Which lines of the data contain the string "holds"? Copy every one of them.

Version comparison data

* * * * *

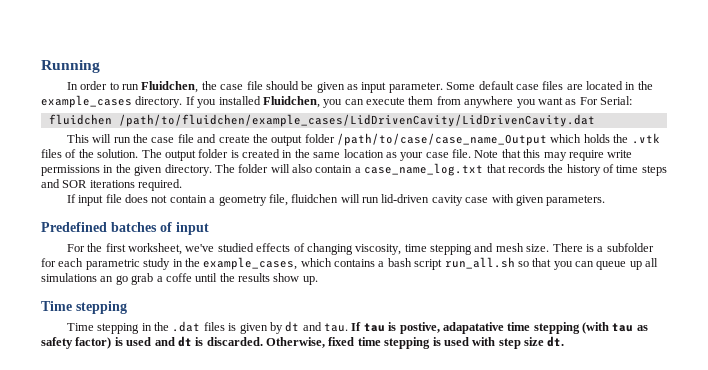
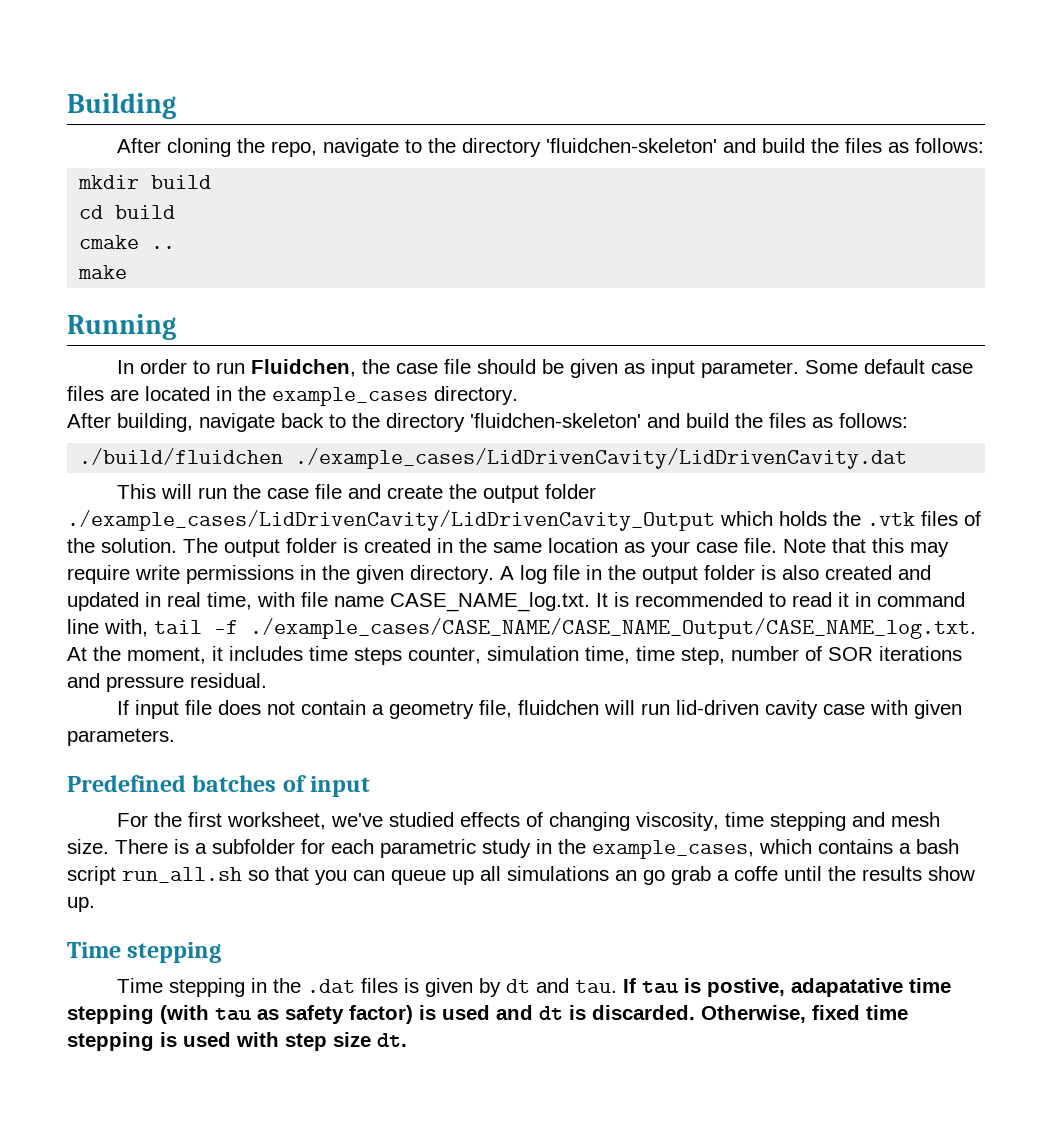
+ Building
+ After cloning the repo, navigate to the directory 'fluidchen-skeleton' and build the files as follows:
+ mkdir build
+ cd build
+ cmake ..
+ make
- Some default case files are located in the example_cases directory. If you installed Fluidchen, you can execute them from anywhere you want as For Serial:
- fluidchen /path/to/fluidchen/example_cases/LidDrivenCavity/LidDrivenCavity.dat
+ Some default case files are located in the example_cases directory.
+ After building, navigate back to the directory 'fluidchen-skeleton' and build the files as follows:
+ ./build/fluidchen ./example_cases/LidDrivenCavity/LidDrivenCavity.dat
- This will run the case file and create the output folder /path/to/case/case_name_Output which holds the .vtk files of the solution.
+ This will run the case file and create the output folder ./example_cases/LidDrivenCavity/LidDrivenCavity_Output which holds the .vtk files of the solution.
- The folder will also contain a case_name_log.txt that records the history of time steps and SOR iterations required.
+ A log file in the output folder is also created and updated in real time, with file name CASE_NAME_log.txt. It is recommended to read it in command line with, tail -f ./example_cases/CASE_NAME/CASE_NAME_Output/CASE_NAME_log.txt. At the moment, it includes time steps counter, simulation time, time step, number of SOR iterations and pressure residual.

* * * * *

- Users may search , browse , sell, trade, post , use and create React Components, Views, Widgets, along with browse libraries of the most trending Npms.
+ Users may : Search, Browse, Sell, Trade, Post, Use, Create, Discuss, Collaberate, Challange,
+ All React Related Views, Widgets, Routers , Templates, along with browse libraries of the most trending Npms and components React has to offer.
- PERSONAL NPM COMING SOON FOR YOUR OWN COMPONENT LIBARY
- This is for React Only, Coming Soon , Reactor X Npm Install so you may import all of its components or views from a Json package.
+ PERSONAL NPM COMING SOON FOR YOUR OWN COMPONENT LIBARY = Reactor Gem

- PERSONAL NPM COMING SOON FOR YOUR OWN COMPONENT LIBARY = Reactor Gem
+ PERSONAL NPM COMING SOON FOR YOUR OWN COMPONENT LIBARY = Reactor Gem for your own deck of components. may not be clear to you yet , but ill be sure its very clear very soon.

* * * * *

Solution to this problem
- This will run the case file and create the output folder /path/to/case/case_name_Output which holds the .vtk files of the solution.
+ This will run the case file and create the output folder ./example_cases/LidDrivenCavity/LidDrivenCavity_Output which holds the .vtk files of the solution.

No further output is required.